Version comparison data
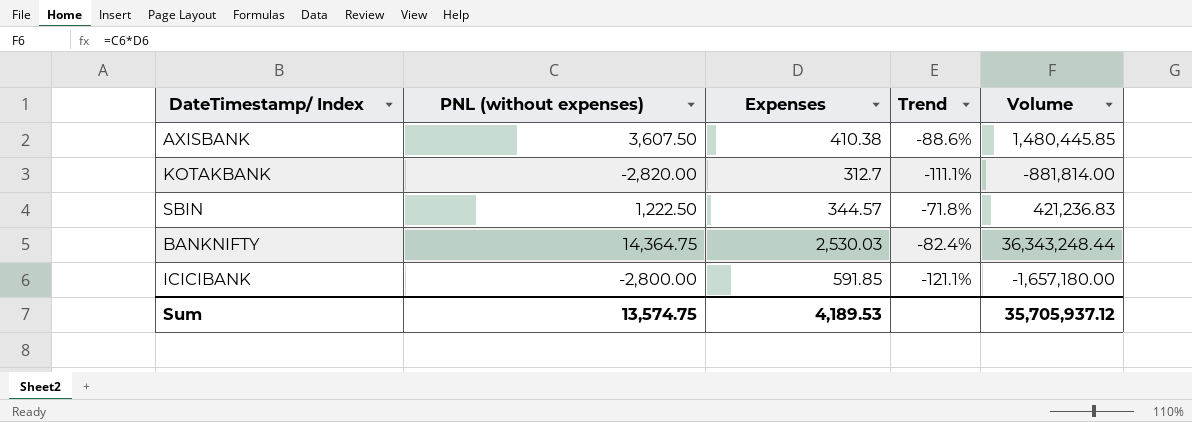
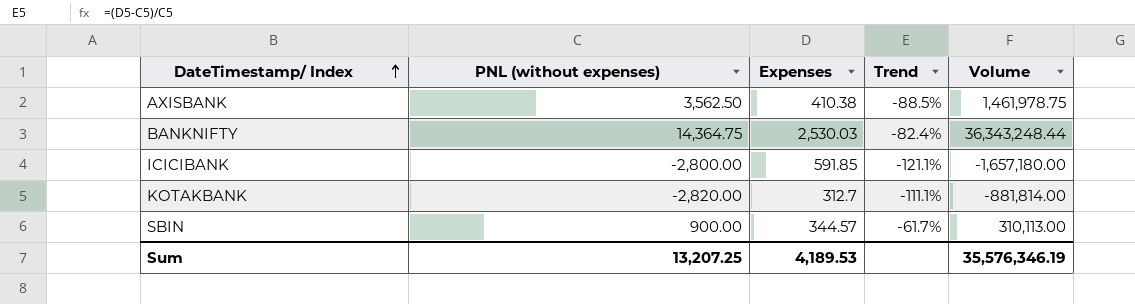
row order: none -> DateTimestamp/ Index ascending
AXISBANK | PNL (without expenses): 3,607.50 -> 3,562.50
AXISBANK | Trend: -88.6% -> -88.5%
AXISBANK | Volume: 1,480,445.85 -> 1,461,978.75
SBIN | PNL (without expenses): 1,222.50 -> 900.00
SBIN | Trend: -71.8% -> -61.7%
SBIN | Volume: 421,236.83 -> 310,113.00
Sum | PNL (without expenses): 13,574.75 -> 13,207.25
Sum | Volume: 35,705,937.12 -> 35,576,346.19

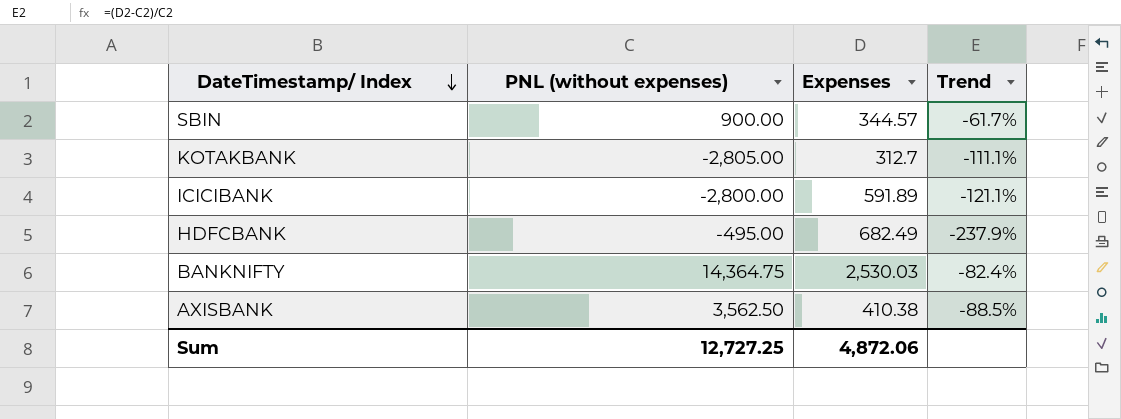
row order: DateTimestamp/ Index ascending -> DateTimestamp/ Index descending
column Volume | formula: [PNL (without expenses)] * [Expenses] -> none
KOTAKBANK | PNL (without expenses): -2,820.00 -> -2,805.00
ICICIBANK | Expenses: 591.85 -> 591.89
row HDFCBANK: none -> -495.00 | 682.49 | -237.9%
Sum | PNL (without expenses): 13,207.25 -> 12,727.25
Sum | Expenses: 4,189.53 -> 4,872.06

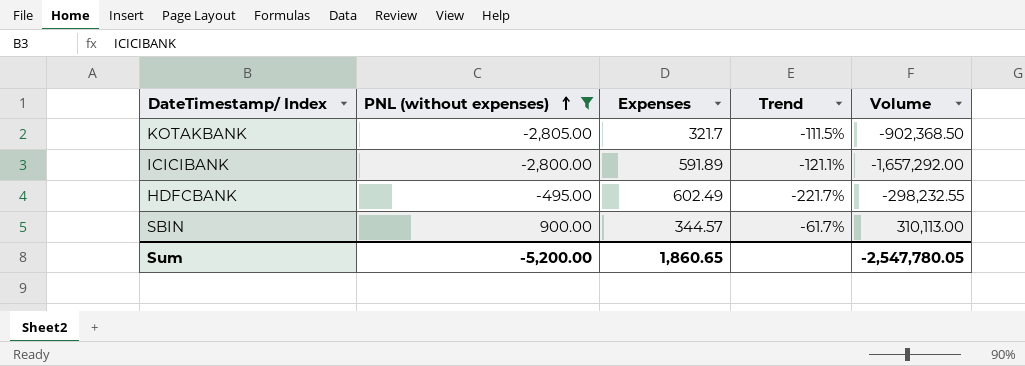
filter: none -> PNL (without expenses) <= 900.00
row order: DateTimestamp/ Index descending -> PNL (without expenses) ascending
column Volume | formula: none -> [PNL (without expenses)] * [Expenses]
KOTAKBANK | Expenses: 312.7 -> 321.7
KOTAKBANK | Trend: -111.1% -> -111.5%
HDFCBANK | Expenses: 682.49 -> 602.49
HDFCBANK | Trend: -237.9% -> -221.7%
Sum | PNL (without expenses): 12,727.25 -> -5,200.00
Sum | Expenses: 4,872.06 -> 1,860.65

- **WORK TO BE COMPLETED**
Only one stretch of the entries above is needed: the lines from the one containing "AXISBANK | Volume: 1,480,445.85" through the one containing "ICICIBANK | Expenses: 591.85 -> 591.89". Copy it exactly, without the pictures.

- **ANSWER AREA**
AXISBANK | Volume: 1,480,445.85 -> 1,461,978.75
SBIN | PNL (without expenses): 1,222.50 -> 900.00
SBIN | Trend: -71.8% -> -61.7%
SBIN | Volume: 421,236.83 -> 310,113.00
Sum | PNL (without expenses): 13,574.75 -> 13,207.25
Sum | Volume: 35,705,937.12 -> 35,576,346.19

row order: DateTimestamp/ Index ascending -> DateTimestamp/ Index descending
column Volume | formula: [PNL (without expenses)] * [Expenses] -> none
KOTAKBANK | PNL (without expenses): -2,820.00 -> -2,805.00
ICICIBANK | Expenses: 591.85 -> 591.89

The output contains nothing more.